Depuis les travaux d’Henri Michel, il est admis que le tournant de la guerre se situe à la fin de 1942 et au début de 1943 : Guadalcanal, El Alamein, Stalingrad en sont les moments essentiels. « Aujourd’hui, avec le recul de l’histoire, on observe que ces trois succès alliés constituent autant un aboutissement qu’un nouveau départ. » Le tournant de la guerre se situerait plutôt à la fin de 1941 et au début de 1942, comme le comprit le général de Gaulle, déclarant à l’un de ses interlocuteurs médusé, en décembre 1941 : « La guerre est finie, elle se termine même plus tôt que je ne le pensais ».
La bataille de Moscou fut essentielle. On sait aujourd’hui que, de décembre 1941 à février 1942, les Allemands ont perdu plus de 300 000 hommes, et que 600 000 soldats, blessés, les membres gelés, ont été mis hors de combat, soit 20% des effectifs. Dès le 16 janvier 1942, Goebbels a le pressentiment que la guerre peut être perdue.
Le Blitzkrieg a échoué, il faut que l’Allemagne reconstruise l’économie du continent sur des bases nouvelles. Le régime nazi resserre les liens avec les organisations fascistes et collaborationnistes et entreprend l’extermination des Juifs.
Le dilemme des peuples colonisés
Du Maghreb à l’Inde, les peuples colonisés poursuivent un même but : conquérir leur indépendance. Celle-ci a-t-elle plus à gagner d’une victoire de l’Axe ou de celle des Alliés, qui sont leurs colonisateurs ?
Bourguiba, le Sultan du Maroc et Ferhat Abbas comptent sur l’influence et le poids des Américains pour ultérieurement l’indépendance de leur pays.
La sympathie des Arabes envers l’Allemagne était ancienne et elle s’est renforcée puisque Hitler combattait non seulement les colonialistes mais aussi les Juifs et les communistes athées, ennemis de l’Islam.
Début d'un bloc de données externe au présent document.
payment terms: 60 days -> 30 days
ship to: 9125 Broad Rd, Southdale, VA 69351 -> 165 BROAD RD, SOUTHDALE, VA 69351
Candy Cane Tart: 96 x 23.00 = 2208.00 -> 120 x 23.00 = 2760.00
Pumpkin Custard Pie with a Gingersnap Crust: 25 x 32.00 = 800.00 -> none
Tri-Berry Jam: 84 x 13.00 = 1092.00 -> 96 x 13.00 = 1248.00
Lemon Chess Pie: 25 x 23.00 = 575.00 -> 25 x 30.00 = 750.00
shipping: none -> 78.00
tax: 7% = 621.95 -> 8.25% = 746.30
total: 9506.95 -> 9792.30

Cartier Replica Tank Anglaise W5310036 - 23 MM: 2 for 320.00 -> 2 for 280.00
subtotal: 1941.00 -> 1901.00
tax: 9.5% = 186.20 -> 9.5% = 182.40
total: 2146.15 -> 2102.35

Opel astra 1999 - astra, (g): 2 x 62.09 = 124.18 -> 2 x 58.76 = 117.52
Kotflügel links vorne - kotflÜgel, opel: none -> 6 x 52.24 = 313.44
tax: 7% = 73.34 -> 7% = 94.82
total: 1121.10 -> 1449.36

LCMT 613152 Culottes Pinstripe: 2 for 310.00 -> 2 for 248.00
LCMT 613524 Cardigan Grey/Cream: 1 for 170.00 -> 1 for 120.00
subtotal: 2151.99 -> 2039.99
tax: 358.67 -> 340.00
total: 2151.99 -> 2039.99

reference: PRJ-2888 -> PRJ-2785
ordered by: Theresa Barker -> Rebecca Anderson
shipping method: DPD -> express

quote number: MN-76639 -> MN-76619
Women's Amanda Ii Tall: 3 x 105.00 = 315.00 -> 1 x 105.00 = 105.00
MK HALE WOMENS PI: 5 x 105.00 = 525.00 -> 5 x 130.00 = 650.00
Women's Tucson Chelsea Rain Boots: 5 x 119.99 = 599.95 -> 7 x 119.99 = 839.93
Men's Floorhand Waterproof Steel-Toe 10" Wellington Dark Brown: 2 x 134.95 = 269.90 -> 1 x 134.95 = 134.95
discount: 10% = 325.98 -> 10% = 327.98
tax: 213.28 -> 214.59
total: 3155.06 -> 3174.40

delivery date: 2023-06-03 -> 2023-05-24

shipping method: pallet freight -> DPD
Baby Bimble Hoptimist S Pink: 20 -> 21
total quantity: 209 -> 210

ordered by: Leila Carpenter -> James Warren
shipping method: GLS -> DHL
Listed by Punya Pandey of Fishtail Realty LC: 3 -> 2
Le grand mufti de Jérusalem rencontra Hitler et offrit de constituer une légion arabe pour réaliser la grande Arabie.
Ho Chi Minh comptait sur les Américains et ne tenait pas à tomber sous la dépendance nippone. Les Japonais en effet libérèrent les nationalistes indonésiens incarcérés par les Hollandais, dont Soekarno, mais nipponisèrent la population. Soekarno, comme Ho Chi Minh, attendit la capitulation japonaise pour proclamer l’indépendance. Nehru et Gandhi se rallièrent à l’idée d’une négociation avec les Anglais, sans trop y croire. A l’opposé, Chandra Bose préconisait une alliance avec les Japonais et forma à Singapour, avec des prisonniers de guerre, plusieurs divisions indiennes pour libérer son pays.
Les autres mises au point sont les suivantes : « La rupture du Pacte germano-soviétique », « Typologie de la collaboration », « Les enjeux de la Résistance », « L’extermination des Juifs : qui savait –et quoi ? », « Fascisme, nazisme et totalitarisme».
Le contenu des chapitres est parfois décevant car il ne répond pas toujours à la question posée par le titre ou par l’introduction. Ainsi le premier chapitre s’ouvre sur la question « Comment les opinions publiques des futures belligérants sont-elles entrées en guerre ? », mais le contenu du chapitre est largement consacré au cinéma des années de guerre et au contenu de la propagande. Le chapitre sur les « enjeux de la Résistance » est d’une grande banalité. Celui sur l’extermination des Juifs : « Qui savait- et quoi ? » n’est pas centré sur la seule réponse à cette question. La « typologie de la collaboration » est une suite d’une dizaine de paragraphes consacré chacun à la collaboration dans un Etat de l’Europe occupée, davantage qu’à une véritable typologie. Les quelques pages censées faire le point sur les notions de « fascisme, nazisme et totalitarisme » sont très décevantes.
Chaque question fait l’objet d’une courte bibliographie ; mais on aurait aimé qu’elle distingue les quelques ouvrages essentiels au lieu de nous offrir une liste classée par ordre alphabétique.
Un petit livre qui n’est sans doute pas inutile mais qui ne fera pas date dans l’œuvre de Marc Ferro.